Orpheline depuis le berceau

«A la mort de mon père, nous sommes allées vivre sous le toit de notre grand-mère paternelle en compagnie de notre mère. J'ignore les conditions dans lesquelles ma mère a été atteinte d'une maladie mentale. Finalement, c'est ma mémé qui s'occupait de moi. Je n'ai pas connu la tendresse de l'enfance comme tous les enfants de mon âge. Je devais faire la vaisselle, le nettoyage et aller vendre de l'eau glacée. Imaginez ce que cela représente pour une fillette», se lamente-t-elle. Fait majeur, ni la grand-mère ni un autre parent proche ne vient à sa rescousse. Comme elle, plusieurs malades sont abandonnés dans ce centre. Les victimes appartiennent généralement à des familles démunies. Une chaine de solidarité du personnel est organisée pour les aider. Quant à la petite Kakla, en plus de la prise en charge de ses soins par des organisations de bienfaisance, elle pourra aller à l'école grâce au Bureau international catholique de l'enfance (Bice) qui a décidé de la scolariser. Selon les statistiques données par la directrice du Cgb, sur une population moyenne de 500 malades par an, 7% à 8% des accidentés succombent des suites de leurs brûlures. Ce qui représente 35 à 40 cas de décès par an.
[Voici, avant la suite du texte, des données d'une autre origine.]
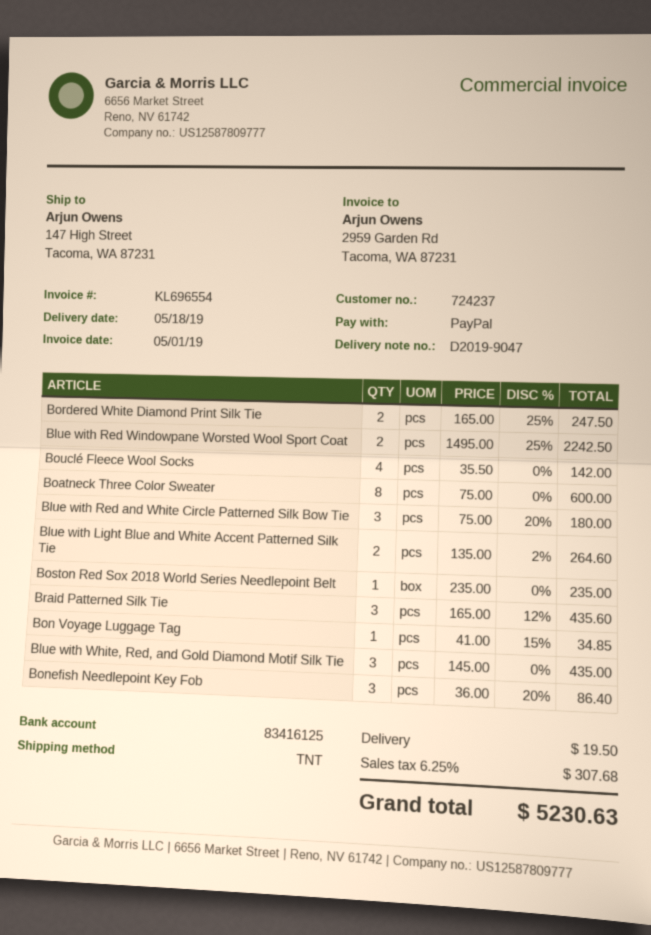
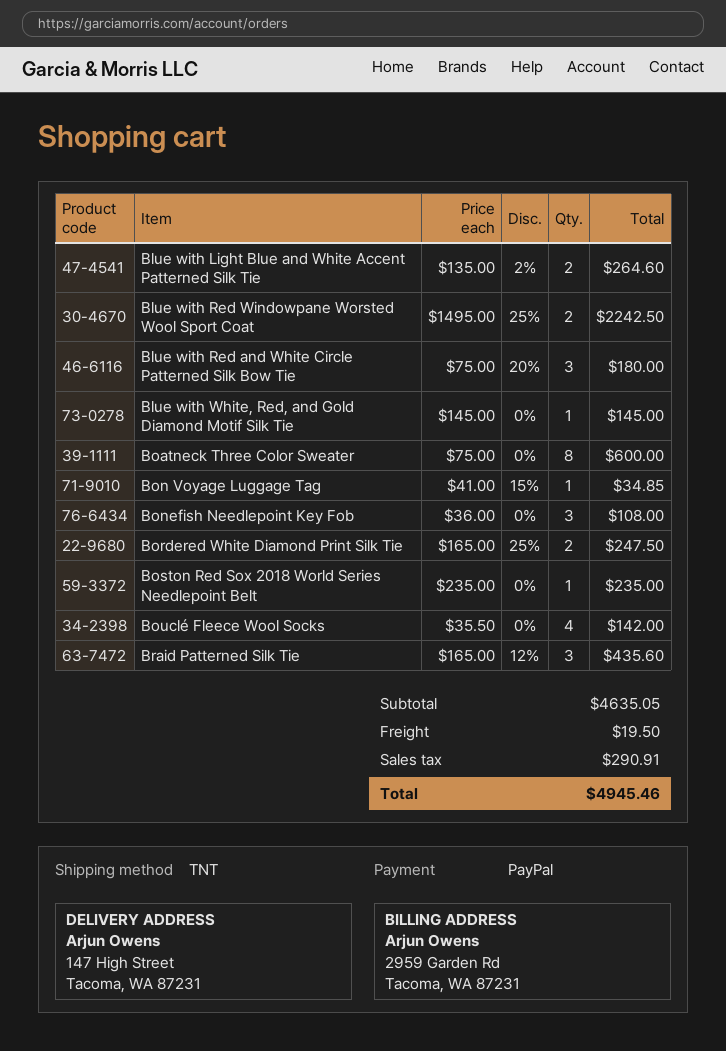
Blue with White, Red, and Gold Diamond Motif Silk Tie: 3 x 145.00 = 435.00 -> 1 x 145.00 = 145.00
Bonefish Needlepoint Key Fob: 3 x 36.00 - 20% = 86.40 -> 3 x 36.00 = 108.00
tax: 307.68 -> 290.91
total: 5230.63 -> 4945.46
Les malades internés, c'est-à-dire ceux qui arrivent avec des cas graves comme celui de Kakla Ata, sont au nombre de 100. Leur taux de décès avoisine 30%, soit 30 cas par an. « Cette situation est déplorable. Nous faisons des efforts mais nous sommes confrontés à l'épineuse question de la fourniture de la pharmacie en médicaments. Nous avons besoin en général d'anticoagulants, de solutés pour remplacer les pertes d'eau des brûlés, et d'antibiotiques. Nous en appelons à l'aide des âmes généreuses», conclut-elle.